I'm well aware of the Inquisition and the 700 year old Crusades.
You may want to be careful mentioning the holocaust since the Nazis were steeped in the occult which you yourself practice. They also espoused many of the solutions to societies ills that many here are espousing today.



> Show us what you find so offensive.


How about your tasteless posting claiming the leader of my faith is a boy lover simply because he's a Catholic clergy. I don't see what constructive point you were making or what evidence you may have that he is personally a boy lover but as a friend of so many fantastic Catholic clergy, your hateful comments do nothing but inflame hatred toward thousands of fine men that deplore the sexual depravity of a minority among them.



> So you expect to be at odds with all those that don't follow your brand of religion? How nice.


Not on every issue obviously but yes, Christ claimed the world would hate us if we followed him. The Abortion issue is a prime example.


----------



## MacGuiver (Sep 6, 2002)

eMacMan said:


> If someone qualifies a statement with "I'm a good Christian" It is a good idea to assume they are lying.


I agree. I have a friend thats a fundamentalist and he often throws that out when he's talking about doing business with individuals from his church. It gives me absolutely no reassurance of a persons character. Christians are as prone to sin as anyone else, myself included.

Cheers
MacGuiver


----------



## MazterCBlazter (Sep 13, 2008)

.


----------



## MazterCBlazter (Sep 13, 2008)

.


----------



## MacGuiver (Sep 6, 2002)

> Which you blow off as less insidious than peoples rights to abortions outside your religion.


I'm not blowing off the inquisition but its hardly an issue in 2010. People throw that around like it happened yesterday. Abortion is here and now in our so called "enlightened age". For a little perspective, abortion takes more lives in a day in the US alone than the entire inquisition did in 300 years.

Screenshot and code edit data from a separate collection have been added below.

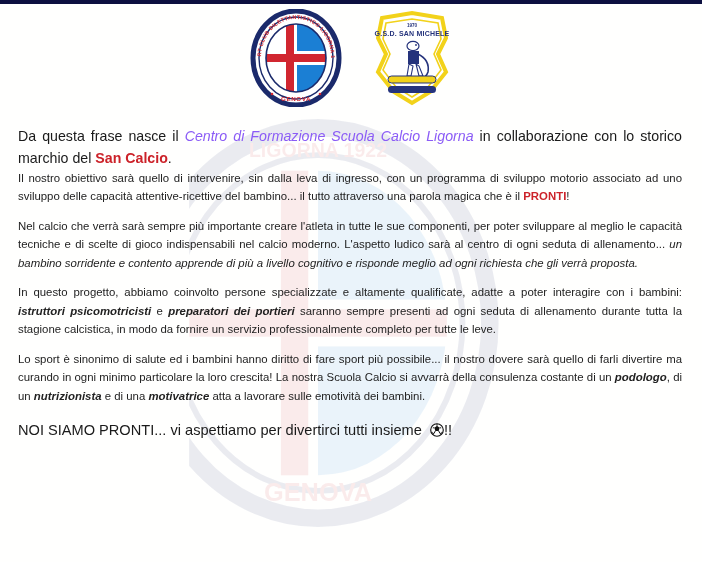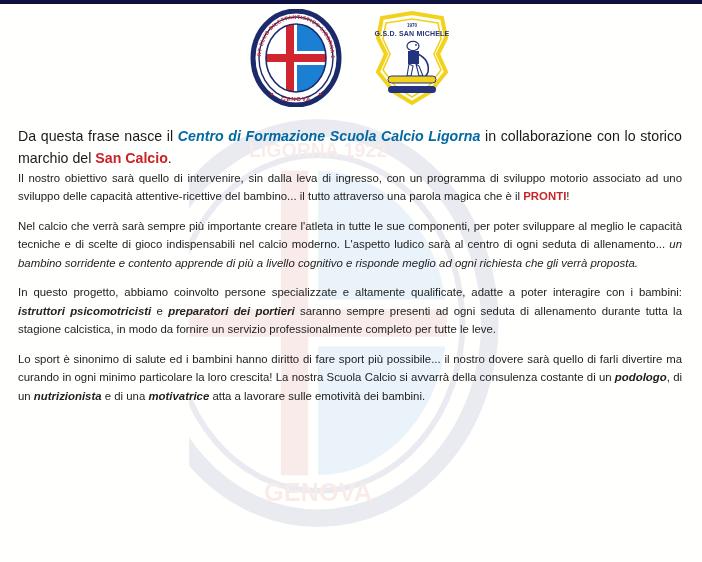--- a/index.html
+++ b/index.html
@@ -82,9 +82,9 @@
     width: 664px;
   }
   .lede .red-italic {
-    color: #0369a1;
+    color: #8b5cf6;
     font-style: italic;
-    font-weight: bold;
+    font-weight: normal;
   }
   .lede .red-bold {
     color: #cc2229;

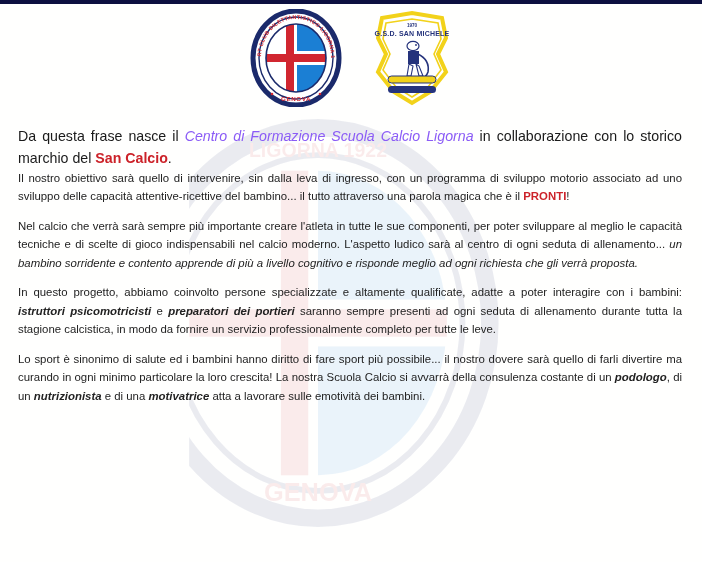--- a/index.html
+++ b/index.html
@@ -197,6 +197,13 @@
 
     <p class="body"><span>Lo sport è sinonimo di salute ed i bambini hanno diritto di fare sport più possibile... il nostro dovere sarà quello di farli divertire ma curando in ogni minimo particolare la loro crescita! La nostra Scuola Calcio si avvarrà della consulenza costante di un </span><b><i>podologo</i></b><span>, di un </span><b><i>nutrizionista</i></b><span> e di una </span><b><i>motivatrice</i></b><span> atta a lavorare sulle emotività dei bambini.</span></p>
 
+    <p class="closing"><span>NOI SIAMO PRONTI... vi aspettiamo per divertirci tutti insieme </span><span class="ball"><svg width="14" height="14" viewBox="0 0 16 16" xmlns="http://www.w3.org/2000/svg">
+            <circle cx="8" cy="8" r="7.2" fill="#ffffff" stroke="#111" stroke-width="1.3"></circle>
+            <path d="M8 3.2 L11 5.4 L9.9 9 L6.1 9 L5 5.4 Z" fill="#111"></path>
+            <path d="M8 1 L8 3.2 M3.2 5.6 L5 5.4 M12.8 5.6 L11 5.4 M6.1 9 L4.6 12 M9.9 9 L11.4 12" stroke="#111" stroke-width="1.1" fill="none"></path>
+            <path d="M2.2 9.6 L4.6 12 L3.6 13.6 Z" fill="#111"></path>
+            <path d="M13.8 9.6 L11.4 12 L12.4 13.6 Z" fill="#111"></path>
+          </svg></span><span>!!</span></p>
 
   </div>
 </div>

> What I did was a long time ago and had nothing to do with what the Nazis were up to. I no longer do this and never speak of it anymore and have nothing else to say on this matter.


I was not aware that you got out of it. Glad to hear that and I will not mention it again. 

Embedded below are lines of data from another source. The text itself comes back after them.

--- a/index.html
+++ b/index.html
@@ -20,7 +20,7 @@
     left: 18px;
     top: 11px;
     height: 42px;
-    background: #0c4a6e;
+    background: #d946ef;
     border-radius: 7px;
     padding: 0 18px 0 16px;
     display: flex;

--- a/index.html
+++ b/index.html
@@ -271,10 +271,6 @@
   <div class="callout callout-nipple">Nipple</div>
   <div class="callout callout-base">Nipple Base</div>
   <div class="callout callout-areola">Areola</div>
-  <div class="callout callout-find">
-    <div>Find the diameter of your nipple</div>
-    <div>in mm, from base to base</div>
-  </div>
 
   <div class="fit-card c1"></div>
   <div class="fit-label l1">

> If that picture really bugs you so much, it shows a lack of sense of humor. Nevertheless I have removed it to reduce your complaining.


I just think the stereotyping of all catholic clergy as pedophiles is extremely damaging to 98% of clergy totally innocent of this hideous crime. Nothing could make someone more loathed in the public realm than being found guilty of abusing a child. 



> One thing I noticed about you looking back at older posts is jabs that you aimed at me, and not the other way around.


Again I apologize, I was not aware of your sudden conversion of heart. If you've left that in the past, so will I. As for me, I'm perfectly comfortable defending what I've said in the past or apologizing for it if it was inappropriate.

Cheers
MacGuiver


----------



## mrjimmy (Nov 8, 2003)

MacGuiver said:


> I
> I just think the stereotyping of all catholic clergy as pedophiles is extremely damaging to 98% of clergy totally innocent of this hideous crime. Nothing could make someone more loathed in the public realm than being found guilty of abusing a child.


It's more the cover up of these heinous crimes that's damaging to the Catholic Church. The ones who lead by example have been breaking the Ten Commandments. Sort of throws the whole organization into question, doesn't it?


----------



## bryanc (Jan 16, 2004)

BigDL said:


> But isn't it Darwinian to have the survival of the fittest rather than an artificial construct?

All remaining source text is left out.